**RECORDS TO USE:**
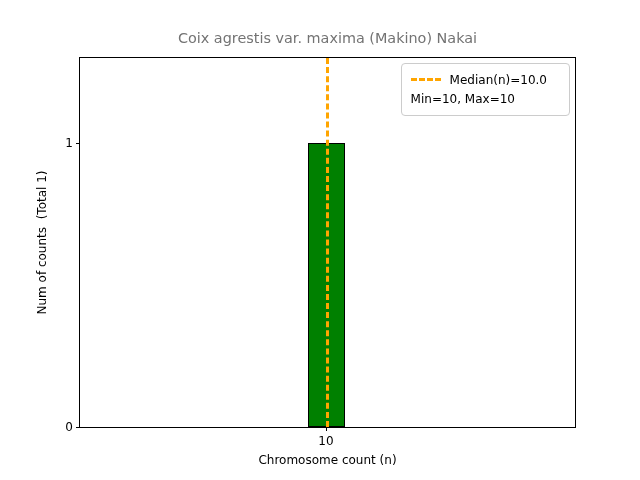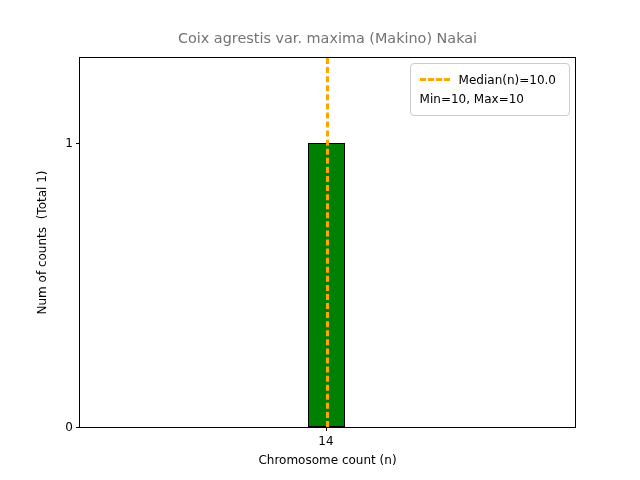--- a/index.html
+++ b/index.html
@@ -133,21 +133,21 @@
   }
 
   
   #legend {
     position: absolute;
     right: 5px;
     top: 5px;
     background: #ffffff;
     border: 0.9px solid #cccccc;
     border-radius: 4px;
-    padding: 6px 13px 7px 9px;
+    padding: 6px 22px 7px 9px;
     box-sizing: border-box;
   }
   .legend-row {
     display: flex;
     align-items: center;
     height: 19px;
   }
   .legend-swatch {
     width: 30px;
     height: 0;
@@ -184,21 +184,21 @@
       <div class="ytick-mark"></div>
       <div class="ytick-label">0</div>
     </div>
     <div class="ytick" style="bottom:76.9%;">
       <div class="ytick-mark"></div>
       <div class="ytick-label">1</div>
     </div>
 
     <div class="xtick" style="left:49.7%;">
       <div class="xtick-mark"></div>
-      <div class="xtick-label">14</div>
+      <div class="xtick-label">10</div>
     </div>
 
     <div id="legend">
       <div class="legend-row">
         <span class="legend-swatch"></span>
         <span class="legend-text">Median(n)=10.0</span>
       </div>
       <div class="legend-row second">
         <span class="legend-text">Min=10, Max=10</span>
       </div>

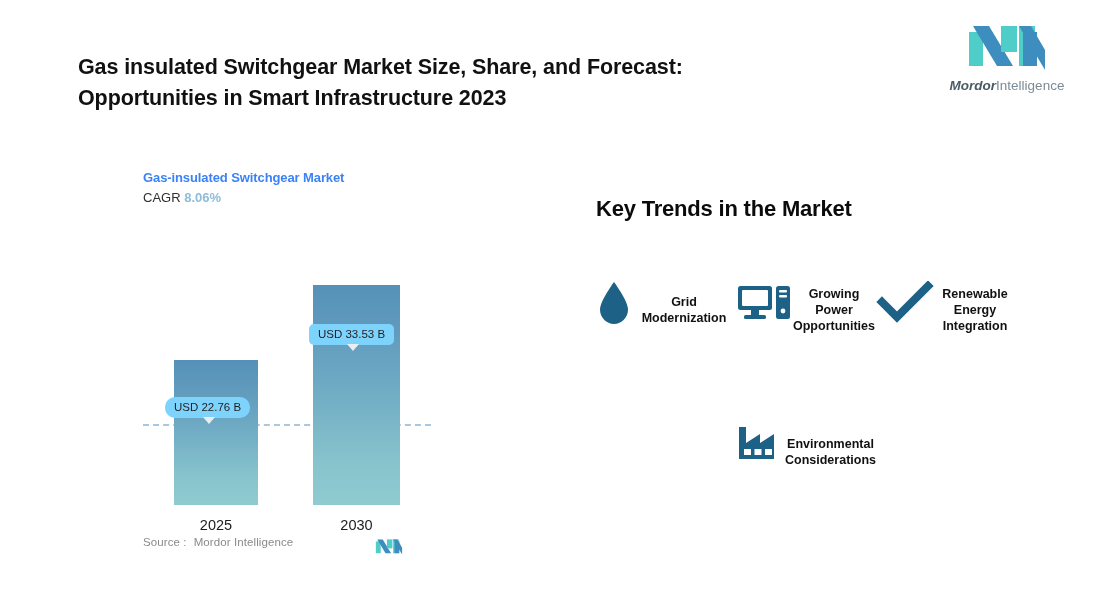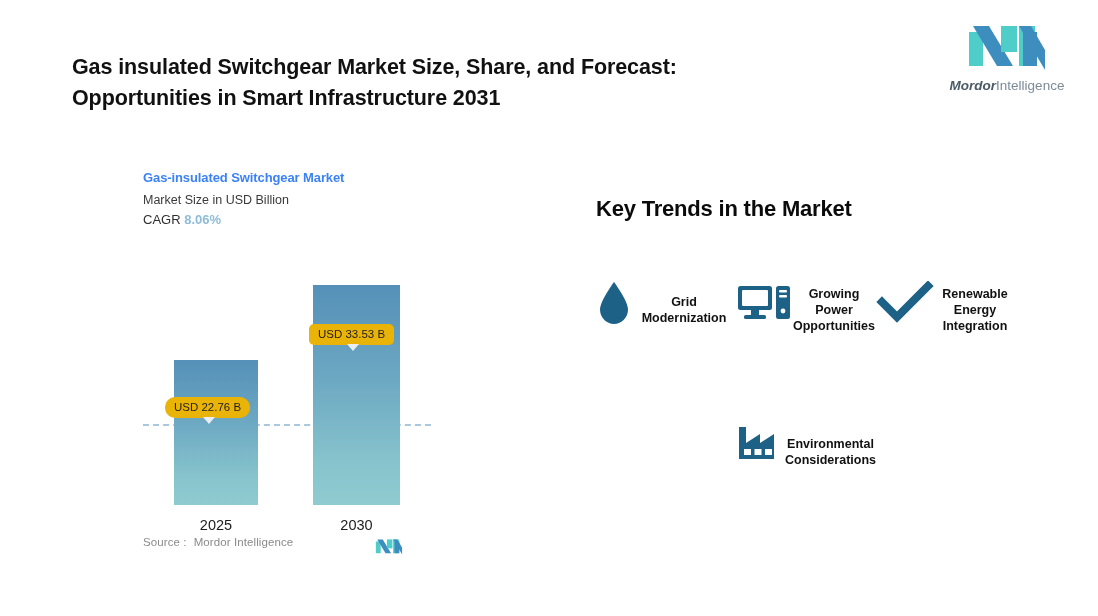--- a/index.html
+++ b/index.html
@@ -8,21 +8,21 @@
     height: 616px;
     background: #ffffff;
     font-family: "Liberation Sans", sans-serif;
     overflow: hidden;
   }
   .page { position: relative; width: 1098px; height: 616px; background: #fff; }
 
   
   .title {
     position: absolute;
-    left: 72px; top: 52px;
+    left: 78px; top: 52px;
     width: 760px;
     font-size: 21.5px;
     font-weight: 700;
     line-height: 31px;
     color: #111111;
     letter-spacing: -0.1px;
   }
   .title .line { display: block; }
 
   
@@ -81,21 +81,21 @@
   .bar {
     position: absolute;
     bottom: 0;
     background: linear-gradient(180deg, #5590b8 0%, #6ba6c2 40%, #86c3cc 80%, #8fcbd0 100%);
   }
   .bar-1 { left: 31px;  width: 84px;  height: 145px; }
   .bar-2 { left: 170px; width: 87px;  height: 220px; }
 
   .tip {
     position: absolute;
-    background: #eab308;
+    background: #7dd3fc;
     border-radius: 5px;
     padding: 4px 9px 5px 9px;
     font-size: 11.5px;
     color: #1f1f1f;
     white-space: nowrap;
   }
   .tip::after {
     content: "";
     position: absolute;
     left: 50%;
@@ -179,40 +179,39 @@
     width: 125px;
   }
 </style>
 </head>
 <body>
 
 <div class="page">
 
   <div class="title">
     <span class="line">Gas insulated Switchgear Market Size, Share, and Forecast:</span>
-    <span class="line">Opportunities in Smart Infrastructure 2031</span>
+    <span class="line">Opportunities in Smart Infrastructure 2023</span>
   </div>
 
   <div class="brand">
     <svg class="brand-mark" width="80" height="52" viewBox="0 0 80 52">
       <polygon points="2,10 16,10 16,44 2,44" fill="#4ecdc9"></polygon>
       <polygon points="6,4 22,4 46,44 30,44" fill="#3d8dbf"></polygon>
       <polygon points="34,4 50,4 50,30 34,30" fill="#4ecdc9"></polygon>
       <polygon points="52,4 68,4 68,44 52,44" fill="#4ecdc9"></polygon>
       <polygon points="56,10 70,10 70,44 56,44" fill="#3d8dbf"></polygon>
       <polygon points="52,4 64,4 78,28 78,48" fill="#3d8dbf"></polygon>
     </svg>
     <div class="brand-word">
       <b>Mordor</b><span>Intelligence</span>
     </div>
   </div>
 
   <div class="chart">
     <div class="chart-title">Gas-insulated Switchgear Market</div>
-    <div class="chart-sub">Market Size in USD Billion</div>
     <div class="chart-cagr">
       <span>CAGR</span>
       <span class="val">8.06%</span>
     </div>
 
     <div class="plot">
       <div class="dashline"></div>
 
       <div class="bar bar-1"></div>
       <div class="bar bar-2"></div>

--

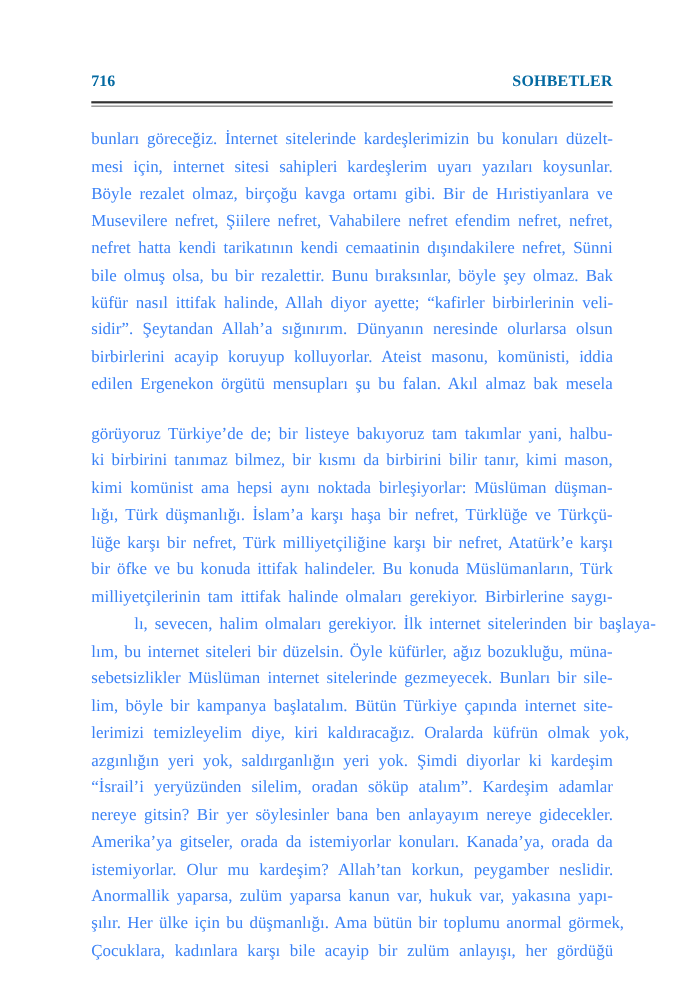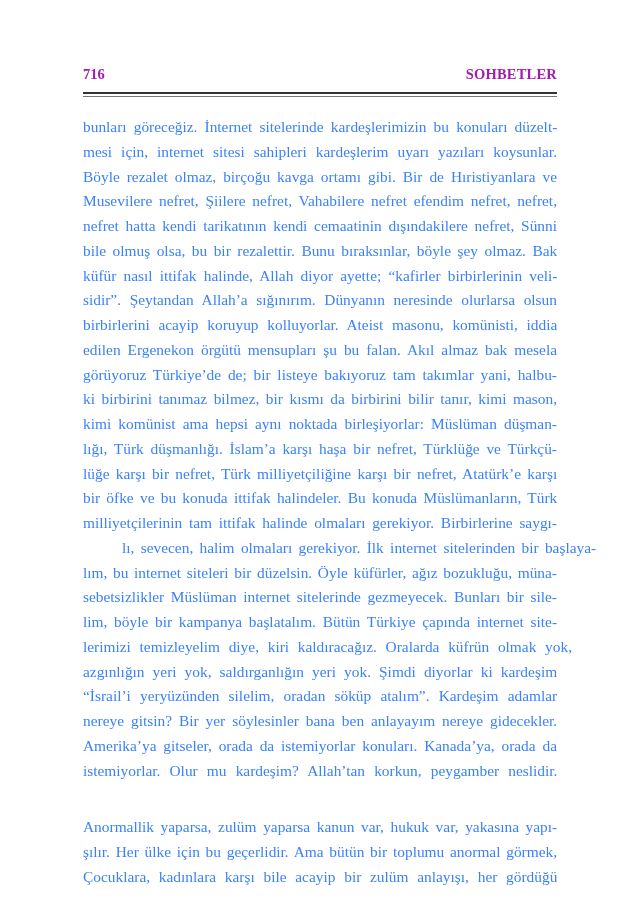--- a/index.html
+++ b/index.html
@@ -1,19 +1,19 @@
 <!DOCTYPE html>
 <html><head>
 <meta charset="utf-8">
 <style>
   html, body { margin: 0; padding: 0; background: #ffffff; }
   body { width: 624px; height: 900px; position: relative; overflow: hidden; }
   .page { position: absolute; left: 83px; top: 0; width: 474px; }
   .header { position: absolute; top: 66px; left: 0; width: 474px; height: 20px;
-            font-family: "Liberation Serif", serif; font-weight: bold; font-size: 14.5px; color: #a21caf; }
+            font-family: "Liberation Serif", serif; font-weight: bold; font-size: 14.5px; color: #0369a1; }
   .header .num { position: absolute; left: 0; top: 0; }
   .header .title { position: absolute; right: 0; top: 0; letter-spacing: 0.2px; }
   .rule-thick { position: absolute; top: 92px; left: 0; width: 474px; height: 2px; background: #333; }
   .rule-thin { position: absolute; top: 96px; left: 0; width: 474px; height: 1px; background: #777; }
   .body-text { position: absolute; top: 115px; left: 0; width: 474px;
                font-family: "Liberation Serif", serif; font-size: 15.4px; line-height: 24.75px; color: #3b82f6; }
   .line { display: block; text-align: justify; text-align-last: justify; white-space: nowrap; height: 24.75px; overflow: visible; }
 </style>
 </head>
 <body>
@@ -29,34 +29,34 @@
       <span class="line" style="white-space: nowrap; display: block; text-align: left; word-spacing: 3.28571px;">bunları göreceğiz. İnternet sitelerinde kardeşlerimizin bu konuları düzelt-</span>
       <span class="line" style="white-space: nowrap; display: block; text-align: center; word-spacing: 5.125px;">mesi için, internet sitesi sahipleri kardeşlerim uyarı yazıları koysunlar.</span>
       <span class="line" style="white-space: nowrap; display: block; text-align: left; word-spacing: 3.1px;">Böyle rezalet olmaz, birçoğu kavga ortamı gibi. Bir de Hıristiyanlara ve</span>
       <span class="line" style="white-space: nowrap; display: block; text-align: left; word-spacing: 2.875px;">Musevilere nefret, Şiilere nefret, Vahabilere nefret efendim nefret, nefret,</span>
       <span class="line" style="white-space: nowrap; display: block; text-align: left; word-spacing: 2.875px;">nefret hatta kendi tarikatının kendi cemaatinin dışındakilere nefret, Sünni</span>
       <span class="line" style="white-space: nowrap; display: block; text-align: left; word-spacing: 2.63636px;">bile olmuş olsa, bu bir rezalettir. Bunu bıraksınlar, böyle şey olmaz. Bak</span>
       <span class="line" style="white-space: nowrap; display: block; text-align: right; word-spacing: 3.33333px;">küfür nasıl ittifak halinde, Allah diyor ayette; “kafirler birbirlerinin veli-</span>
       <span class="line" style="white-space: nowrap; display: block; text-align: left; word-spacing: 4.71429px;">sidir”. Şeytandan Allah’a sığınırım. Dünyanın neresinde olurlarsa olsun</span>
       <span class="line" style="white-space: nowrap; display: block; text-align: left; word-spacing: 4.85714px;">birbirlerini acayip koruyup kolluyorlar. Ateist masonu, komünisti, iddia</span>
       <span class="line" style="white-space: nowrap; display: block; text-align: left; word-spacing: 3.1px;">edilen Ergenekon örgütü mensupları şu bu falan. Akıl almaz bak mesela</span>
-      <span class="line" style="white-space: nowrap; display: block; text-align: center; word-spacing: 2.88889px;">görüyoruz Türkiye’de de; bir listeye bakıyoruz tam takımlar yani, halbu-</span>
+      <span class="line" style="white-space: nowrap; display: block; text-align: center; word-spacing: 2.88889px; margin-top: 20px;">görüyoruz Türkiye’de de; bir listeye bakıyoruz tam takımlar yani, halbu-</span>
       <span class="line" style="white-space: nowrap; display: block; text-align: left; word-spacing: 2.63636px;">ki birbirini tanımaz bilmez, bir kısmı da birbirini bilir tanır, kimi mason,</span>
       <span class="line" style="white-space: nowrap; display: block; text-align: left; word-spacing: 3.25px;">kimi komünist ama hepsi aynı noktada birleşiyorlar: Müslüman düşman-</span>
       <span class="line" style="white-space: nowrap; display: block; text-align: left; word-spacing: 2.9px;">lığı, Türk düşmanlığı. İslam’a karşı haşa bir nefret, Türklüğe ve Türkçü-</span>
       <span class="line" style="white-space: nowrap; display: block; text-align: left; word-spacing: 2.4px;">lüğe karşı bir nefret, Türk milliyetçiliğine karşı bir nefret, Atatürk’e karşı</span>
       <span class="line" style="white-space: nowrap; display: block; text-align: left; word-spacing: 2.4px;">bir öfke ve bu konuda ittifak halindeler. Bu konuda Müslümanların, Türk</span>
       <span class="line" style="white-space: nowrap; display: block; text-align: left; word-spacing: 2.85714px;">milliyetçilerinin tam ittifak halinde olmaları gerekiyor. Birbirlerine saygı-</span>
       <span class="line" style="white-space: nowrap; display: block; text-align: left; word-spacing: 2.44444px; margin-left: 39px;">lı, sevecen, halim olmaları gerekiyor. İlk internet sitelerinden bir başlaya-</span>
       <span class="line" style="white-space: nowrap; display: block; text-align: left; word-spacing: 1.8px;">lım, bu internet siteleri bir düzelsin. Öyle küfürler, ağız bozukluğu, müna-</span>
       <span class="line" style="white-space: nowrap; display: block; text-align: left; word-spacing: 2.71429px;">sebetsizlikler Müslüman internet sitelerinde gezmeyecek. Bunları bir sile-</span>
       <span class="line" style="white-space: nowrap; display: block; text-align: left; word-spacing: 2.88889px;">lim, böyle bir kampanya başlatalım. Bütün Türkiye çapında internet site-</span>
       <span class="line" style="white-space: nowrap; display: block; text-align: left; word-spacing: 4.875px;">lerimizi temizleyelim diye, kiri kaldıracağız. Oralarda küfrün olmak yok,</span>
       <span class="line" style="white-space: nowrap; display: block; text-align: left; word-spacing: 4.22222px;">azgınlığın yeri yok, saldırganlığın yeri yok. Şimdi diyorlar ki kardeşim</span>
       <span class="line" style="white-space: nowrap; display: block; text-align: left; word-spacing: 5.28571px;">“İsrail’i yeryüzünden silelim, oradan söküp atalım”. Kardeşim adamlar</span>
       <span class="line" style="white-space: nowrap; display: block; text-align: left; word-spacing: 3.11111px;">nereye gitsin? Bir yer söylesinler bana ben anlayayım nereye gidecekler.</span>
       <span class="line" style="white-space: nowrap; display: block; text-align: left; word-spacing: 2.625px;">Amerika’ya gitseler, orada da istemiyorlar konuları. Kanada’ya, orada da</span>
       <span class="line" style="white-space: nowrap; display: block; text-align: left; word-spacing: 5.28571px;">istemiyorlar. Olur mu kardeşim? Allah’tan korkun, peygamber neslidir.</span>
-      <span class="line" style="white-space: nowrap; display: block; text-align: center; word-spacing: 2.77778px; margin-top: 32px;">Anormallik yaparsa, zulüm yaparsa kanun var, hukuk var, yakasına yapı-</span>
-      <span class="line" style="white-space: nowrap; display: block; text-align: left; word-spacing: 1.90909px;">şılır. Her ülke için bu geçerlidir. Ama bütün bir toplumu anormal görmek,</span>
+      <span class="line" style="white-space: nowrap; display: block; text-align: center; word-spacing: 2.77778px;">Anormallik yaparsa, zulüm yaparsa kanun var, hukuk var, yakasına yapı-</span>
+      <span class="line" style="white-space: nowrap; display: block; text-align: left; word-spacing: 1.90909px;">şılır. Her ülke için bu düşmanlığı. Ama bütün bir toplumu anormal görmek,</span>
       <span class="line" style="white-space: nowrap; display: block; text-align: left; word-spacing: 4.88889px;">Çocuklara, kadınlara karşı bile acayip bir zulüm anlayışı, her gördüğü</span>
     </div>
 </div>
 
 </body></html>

**TASK ITEM:** If a line of the records includes the string "border", copy it out.

**OUTPUT FOR THIS EXERCISE:**
     border: 0.9px solid #cccccc;
     border-radius: 4px;
     box-sizing: border-box;
     border-radius: 5px;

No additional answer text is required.